The two visited the farm often during the occupation. On the first visit, they wanted to know if the Rothschilds listened to the war news from Great Britain, broadcast by the BBC. “Oh, no,” they were told. “That is illegal.” But somehow, a radio appeared, and the soldiers and family listened to clandestine broadcasts together.

Then, with the German invasion of Russia, the soldiers told the family they would be shipping out. The Gestapo – the German secret police – would be moving in. “Things are going to get very bad for you,” their new friends told them.

“All those French people in the town,” John said, “Knew what was happening. Already the Germans were making deals with them. They could have warned us, but they said nothing. Our only warning came from two German soldiers who had become our friends.”

Looking back, John and Renée agreed that friendship and even help sometimes came from unexpected places, and that they had accomplished nothing alone. Their determination, smart decisions, and love for each other were invaluable, but they could not have succeeded in getting to Switzerland, surviving the war, or making the good life they have without assistance from friends and even strangers whose paths crossed theirs.
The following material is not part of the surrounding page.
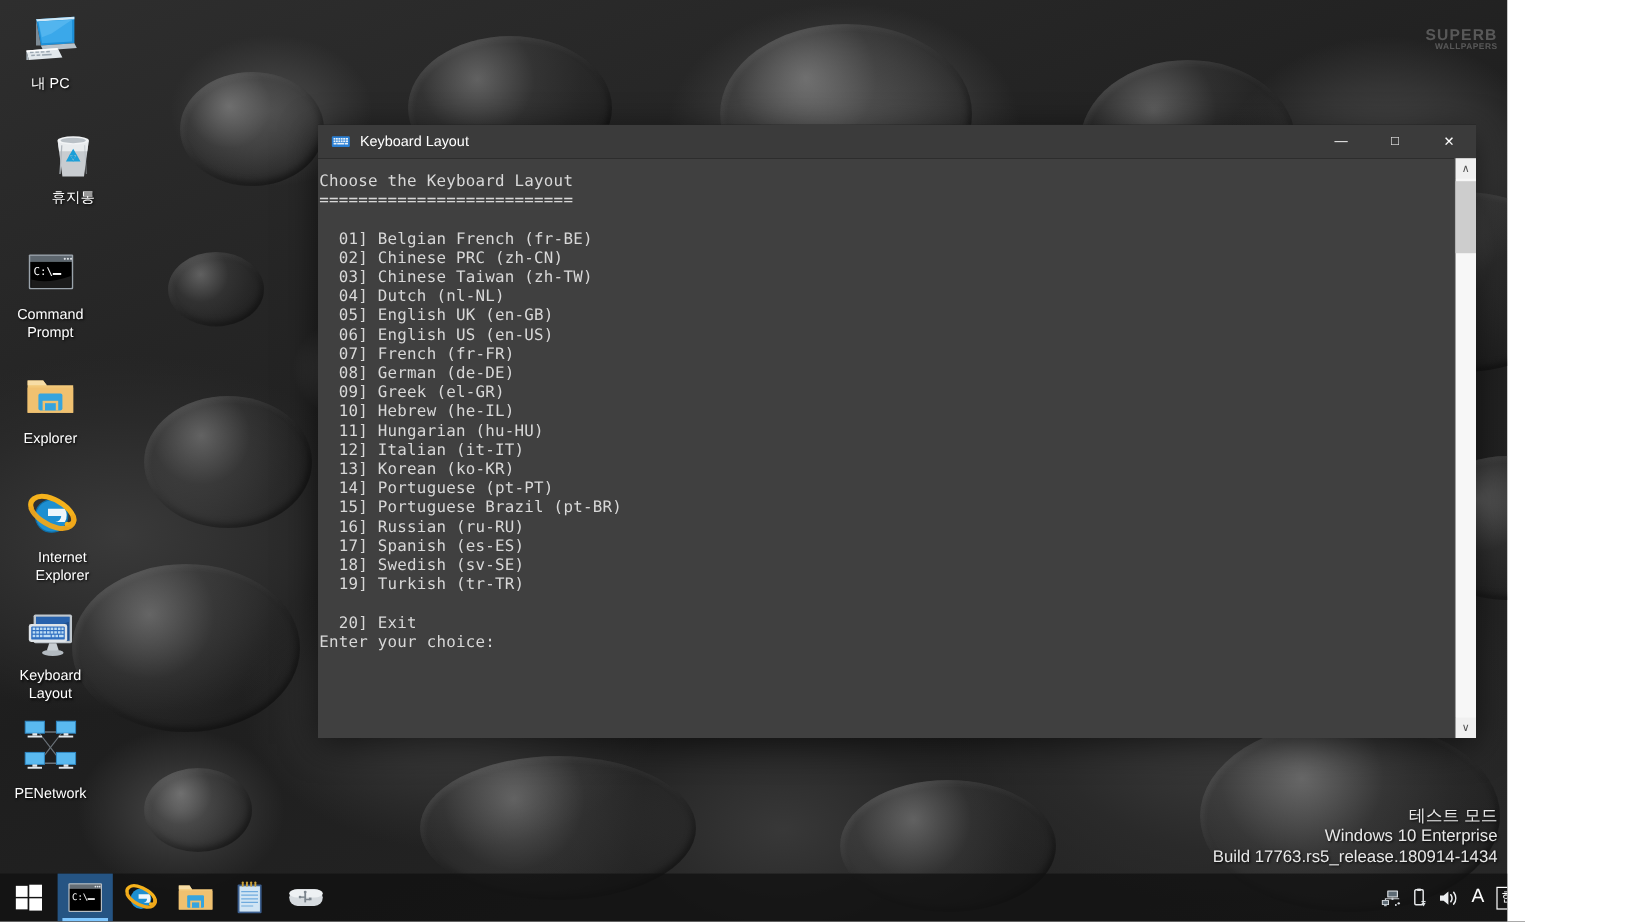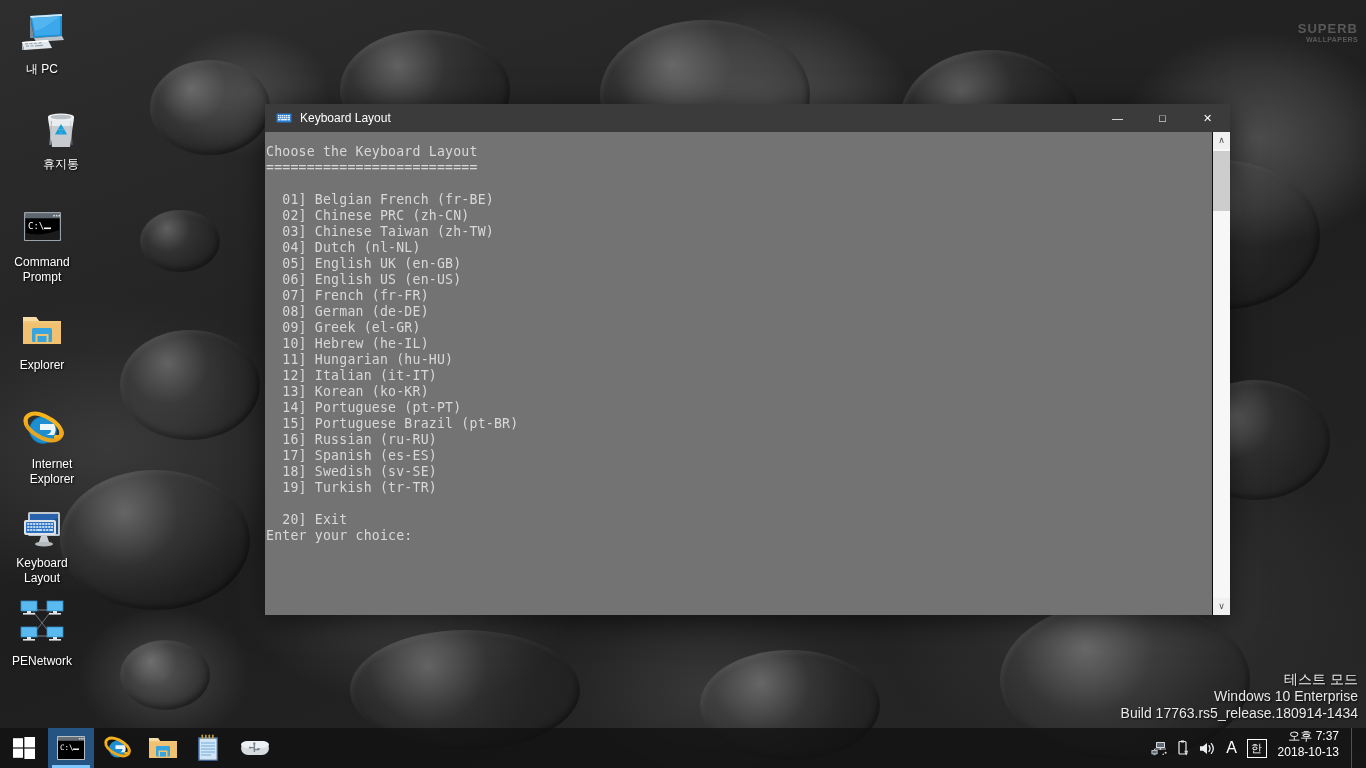"SUPERB" #desktop { width: 1366px -> 1256px }
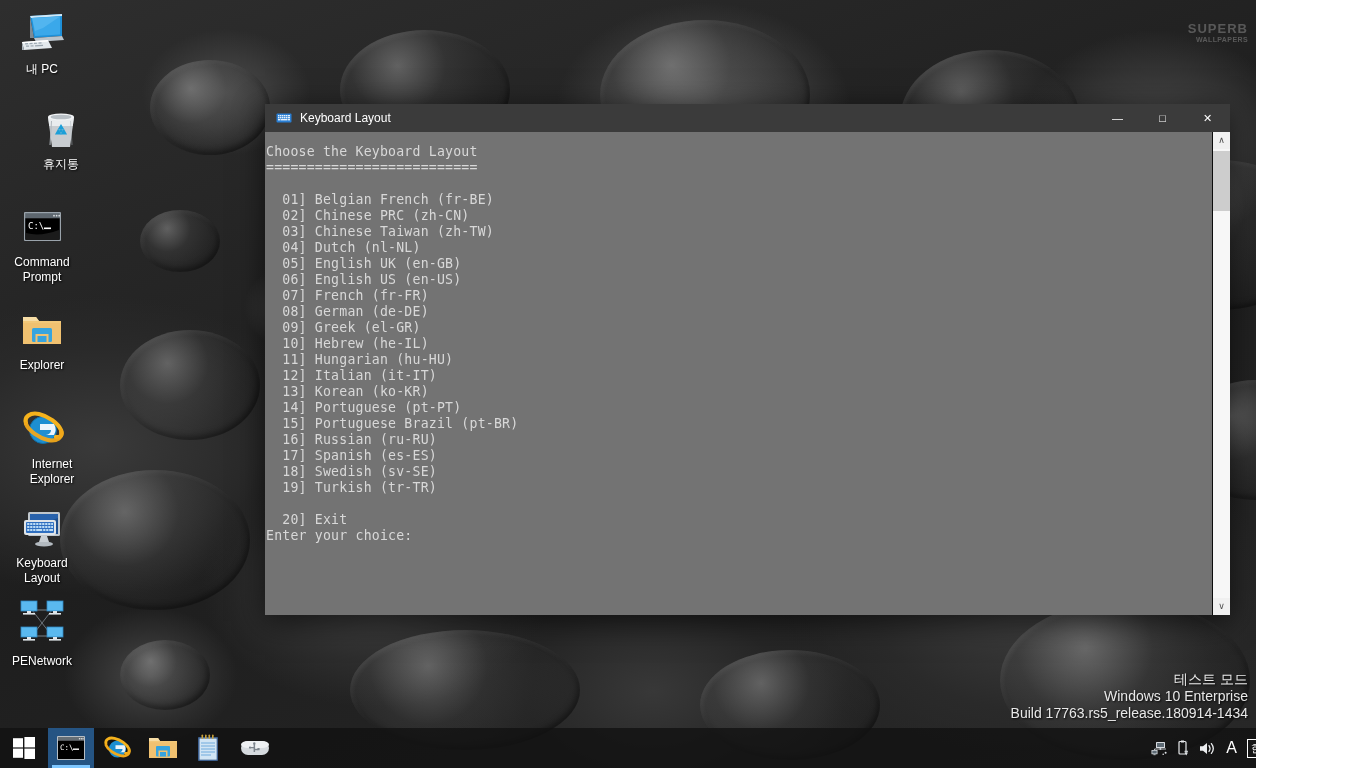"Choose the Keyboard Layout" div { background: #737373 -> #404040 }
And it’s a risky business, trying to judge who will help and who means harm. It’s possible that a person wearing a uniform that says “danger” is the person to trust, rather than the neighbor whose everyday friendliness masks indifference.

In 2012, John and Renée returned to Europe to commemorate the events of 1941 and 1942, and to honor their families. In Kehl, they witnessed the placement of four “tripping stones” – commemorative tiles set into the sidewalk in front of Renée’s former home. These tiles are set slightly higher than the sidewalk, so walkers cannot ignore them. Each stone bears the name of a family member and the years of birth, deportment, and murder. Renée’s stone alone says, “Flucht 1942 schweiz – überlebt.” Went to Switzerland in 1942. Survived.

“It is different now,” Renée said. “They teach the school children what happened. There were students there, placing red roses by my family’s stones. They want them to know, so it doesn’t happen again.”

At St. Radagonde, in France, a new family has taken over the farm. The new owners showed John and Renée around the place. It originally was a convent, and the Rothschild family had used the small chapel on the grounds as a synagogue. When the Americans came, they saw the chapel from across the river and thought it was a bunker; they shelled it to the ground.

The new owners of St. Radagonde have cleared that space. The foundations of the chapel-synagogue stand now as a border for a memorial they have erected, a beautiful monument naming all the Rothschild family members and their guests who were taken away by the Nazis in July, 1942.

The Rothschild and Bodenheimer families are remembered, and not just by John and Renée, their lone surviving members. They now have American grandchildren and great-grandchildren, nieces and nephews and cousins. And even those in their own communities, where they were betrayed or simply left to fate by the indifference of their neighbors, now remember and honor their legacy of determination, faith, family, and life.